» Data
==*==

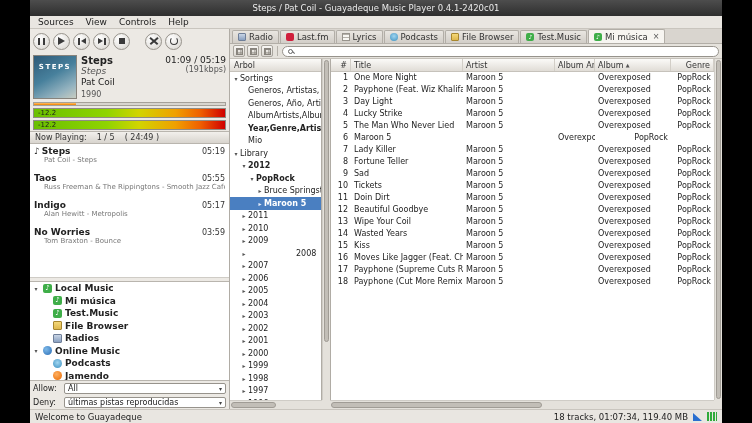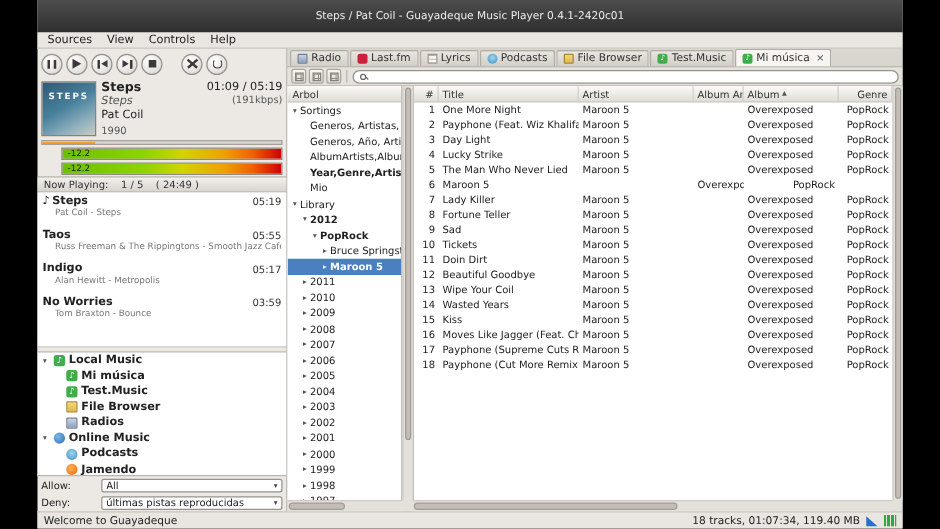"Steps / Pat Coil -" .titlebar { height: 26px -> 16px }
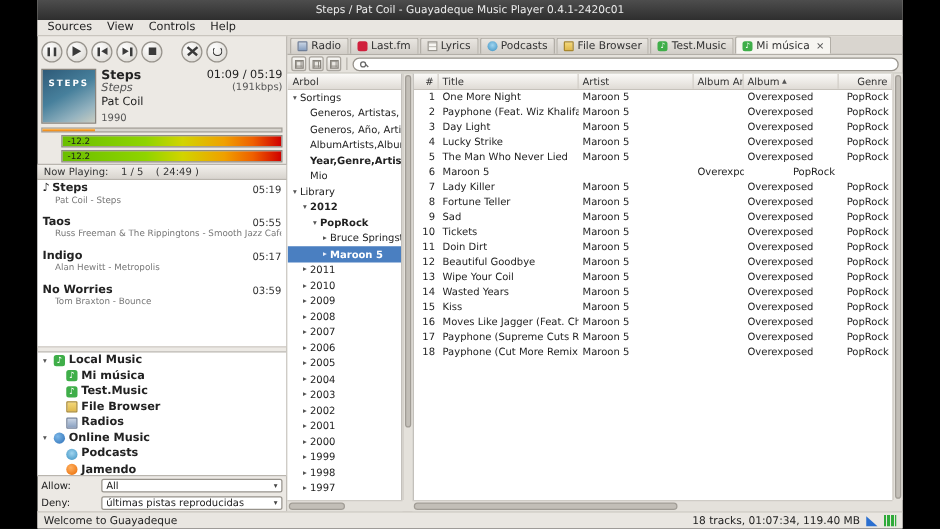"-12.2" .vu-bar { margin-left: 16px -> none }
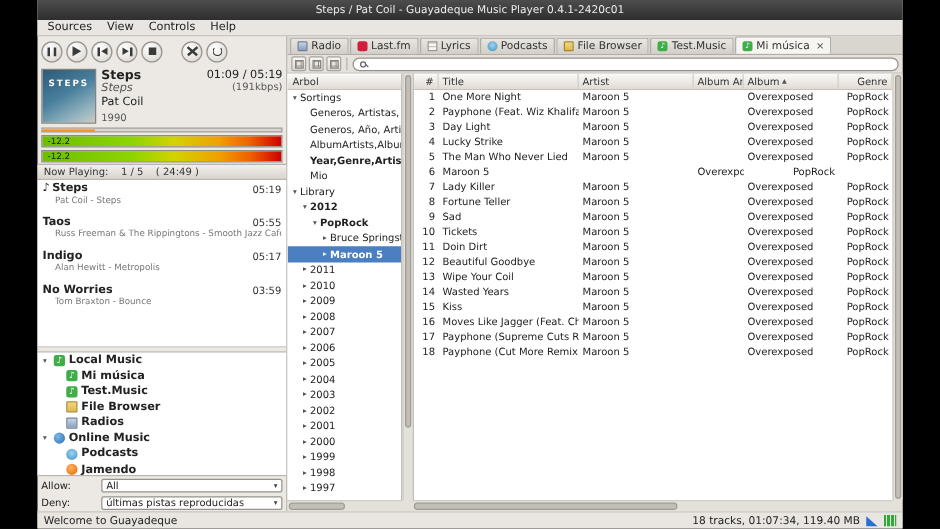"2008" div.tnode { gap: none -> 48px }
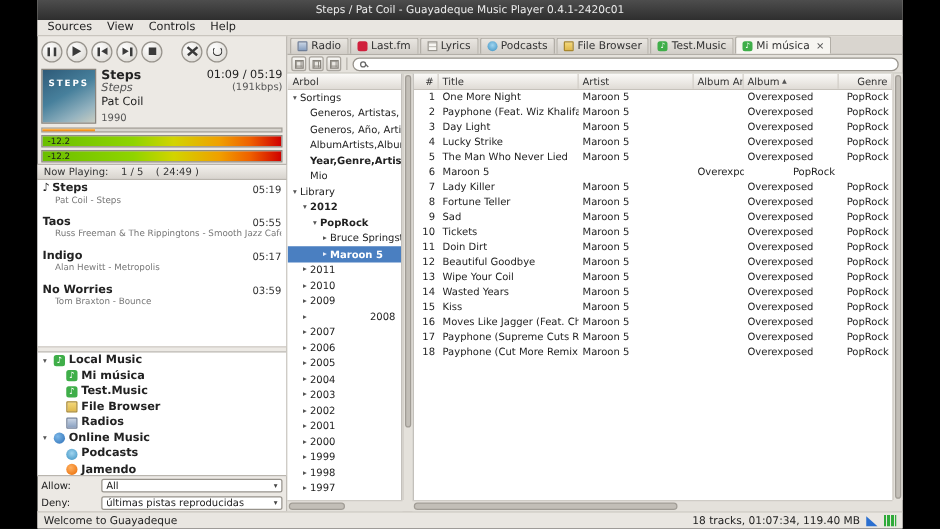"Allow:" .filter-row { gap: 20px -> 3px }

==*==

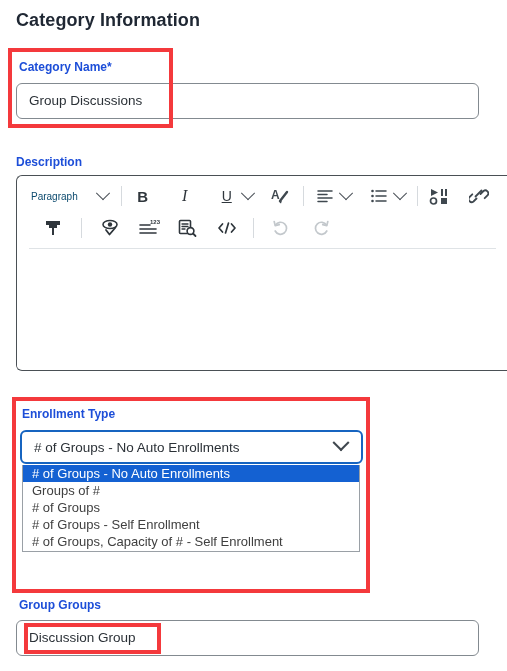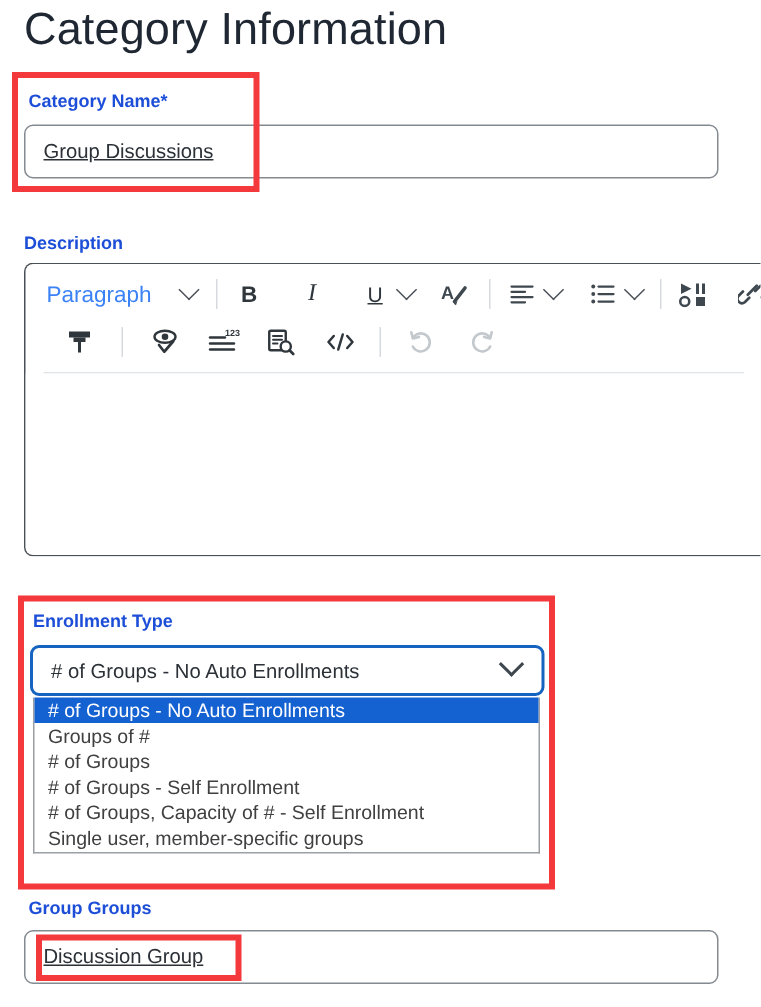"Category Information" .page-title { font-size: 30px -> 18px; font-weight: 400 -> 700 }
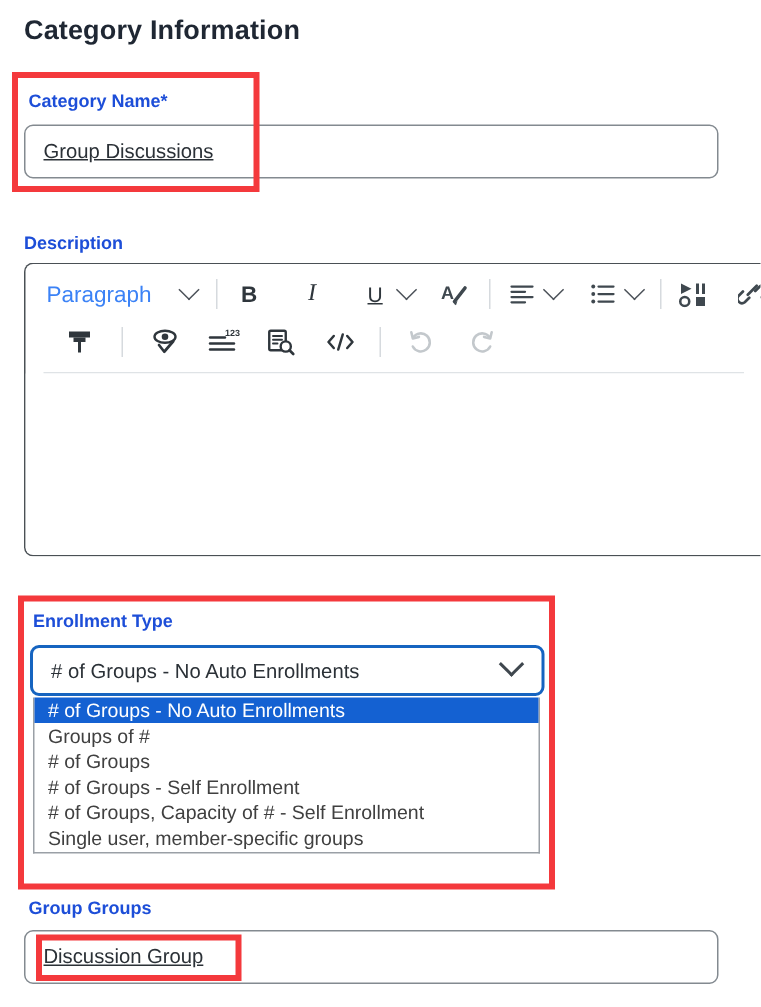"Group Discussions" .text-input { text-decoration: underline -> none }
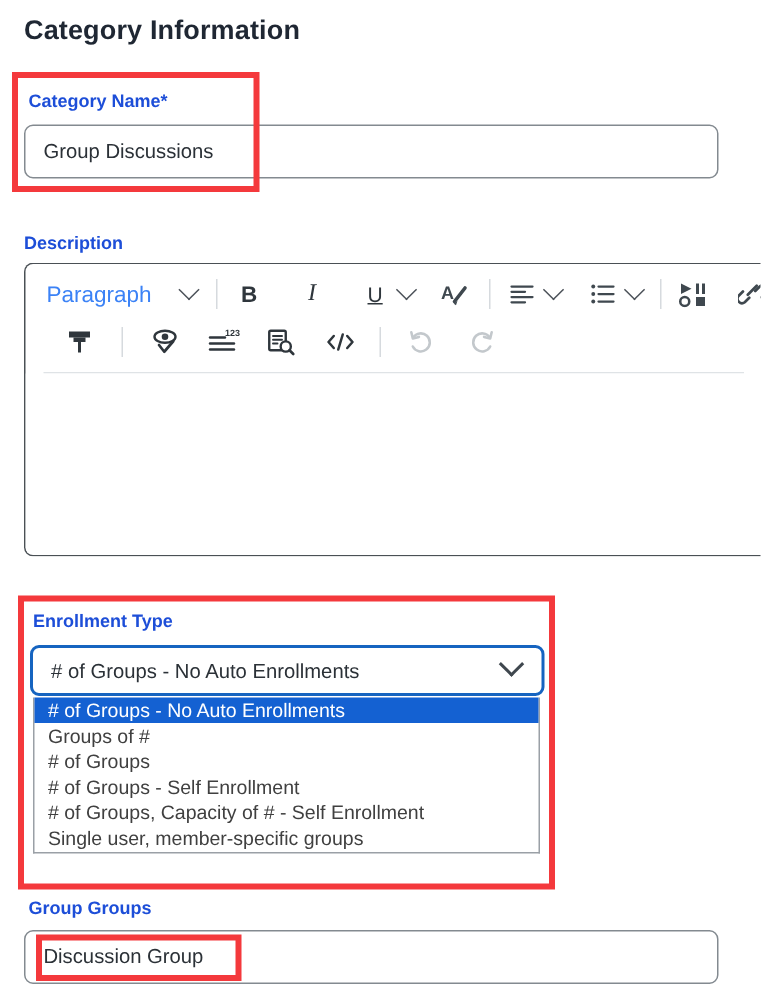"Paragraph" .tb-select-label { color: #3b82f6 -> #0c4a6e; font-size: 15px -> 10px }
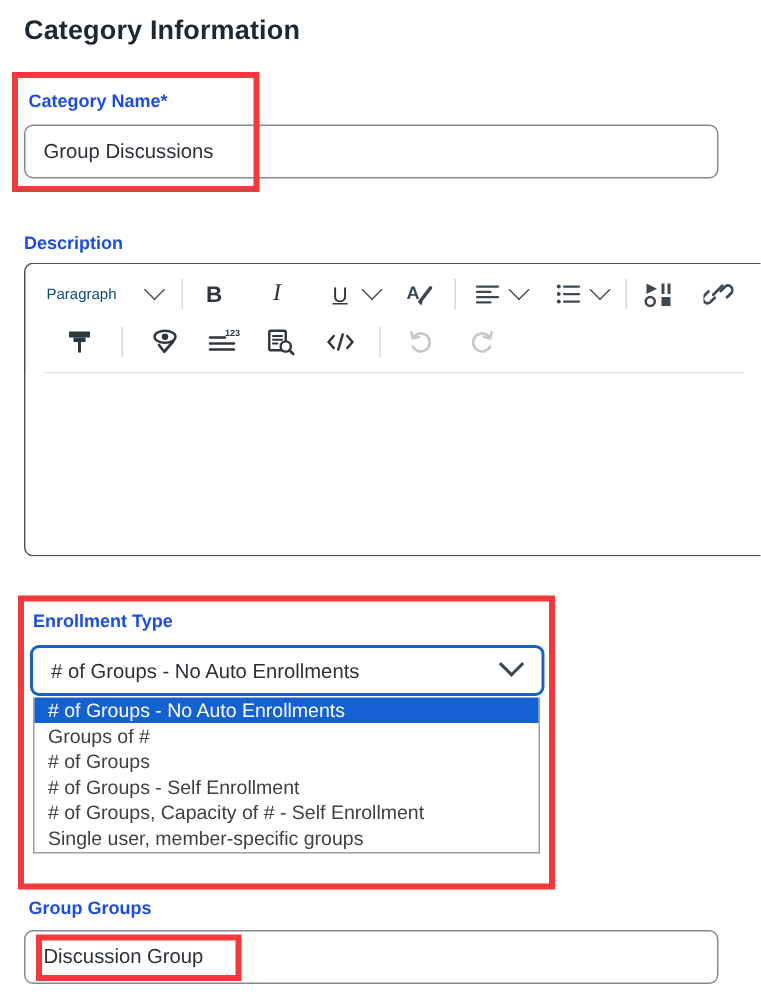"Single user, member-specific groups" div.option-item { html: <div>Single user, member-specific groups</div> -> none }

==*==

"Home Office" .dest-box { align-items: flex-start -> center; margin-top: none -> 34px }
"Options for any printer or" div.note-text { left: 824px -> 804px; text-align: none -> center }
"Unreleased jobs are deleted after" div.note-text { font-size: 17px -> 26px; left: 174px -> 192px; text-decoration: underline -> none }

==*==

» What to produce
The copy should hold only the lines from the one with "height: 26px ->" through the one with "gap: 20px ->", exactly as they stand above. Leave out the pictures.

» Solved problem
"Steps / Pat Coil -" .titlebar { height: 26px -> 16px }
"-12.2" .vu-bar { margin-left: 16px -> none }
"2008" div.tnode { gap: none -> 48px }
"Allow:" .filter-row { gap: 20px -> 3px }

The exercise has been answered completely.